SUPPLIED RECORDS:

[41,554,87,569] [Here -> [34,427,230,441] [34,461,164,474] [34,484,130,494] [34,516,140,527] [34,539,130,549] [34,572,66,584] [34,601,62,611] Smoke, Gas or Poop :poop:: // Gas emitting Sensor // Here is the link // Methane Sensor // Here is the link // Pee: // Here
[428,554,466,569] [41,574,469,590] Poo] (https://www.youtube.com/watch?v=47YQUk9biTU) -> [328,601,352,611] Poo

--

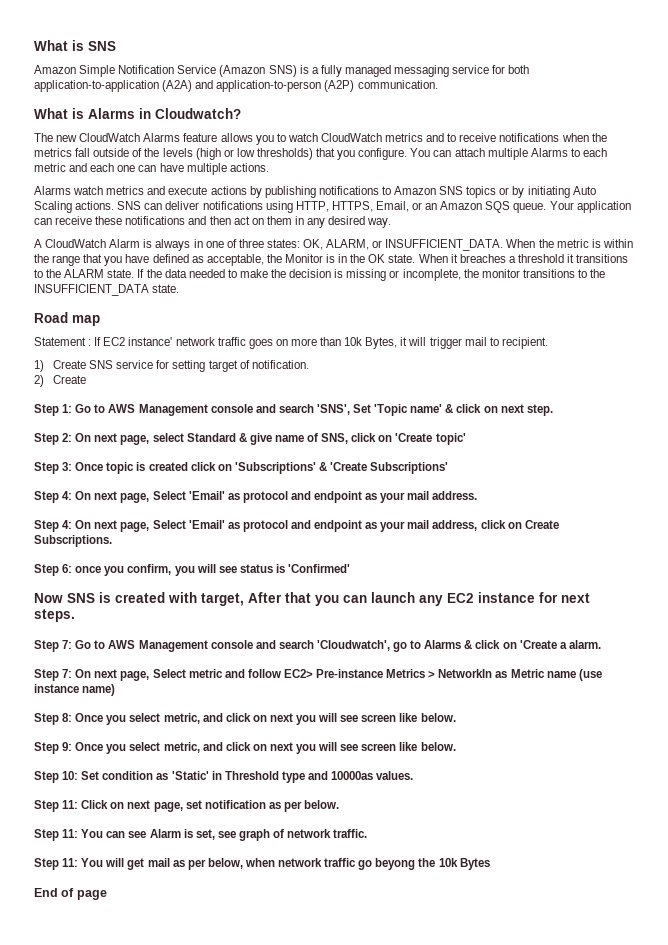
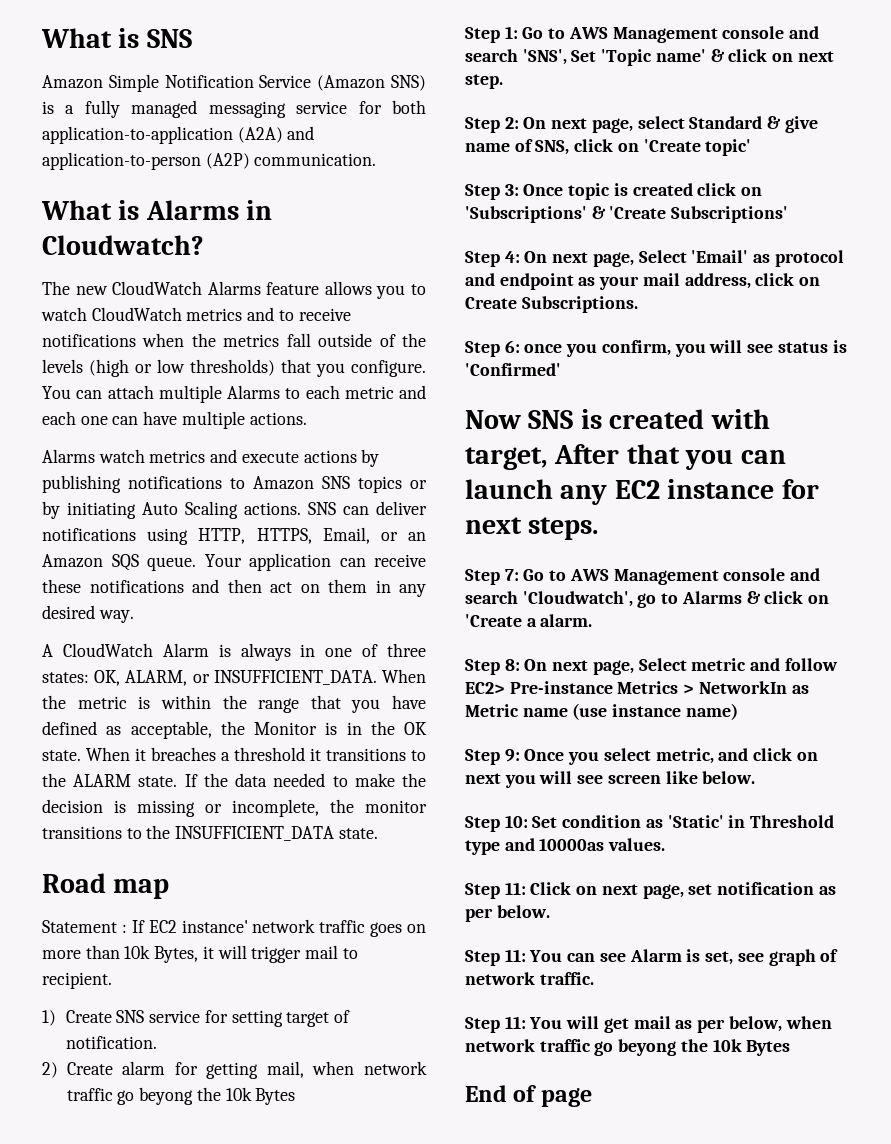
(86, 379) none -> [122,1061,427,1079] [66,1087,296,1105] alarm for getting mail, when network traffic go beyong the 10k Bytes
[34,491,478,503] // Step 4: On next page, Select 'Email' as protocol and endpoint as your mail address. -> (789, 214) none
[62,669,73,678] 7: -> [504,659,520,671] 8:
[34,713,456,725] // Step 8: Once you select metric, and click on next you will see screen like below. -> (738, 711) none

TRY IT:
Reproducing the whole listing above is not the task. Copy exactly only the lines from the one with "[41,554,87,569] [Here ->" to the one with "[428,554,466,569] [41,574,469,590] Poo]", both kept.

RESPONSE TO THIS EXERCISE:
[41,554,87,569] [Here -> [34,427,230,441] [34,461,164,474] [34,484,130,494] [34,516,140,527] [34,539,130,549] [34,572,66,584] [34,601,62,611] Smoke, Gas or Poop :poop:: // Gas emitting Sensor // Here is the link // Methane Sensor // Here is the link // Pee: // Here
[428,554,466,569] [41,574,469,590] Poo] (https://www.youtube.com/watch?v=47YQUk9biTU) -> [328,601,352,611] Poo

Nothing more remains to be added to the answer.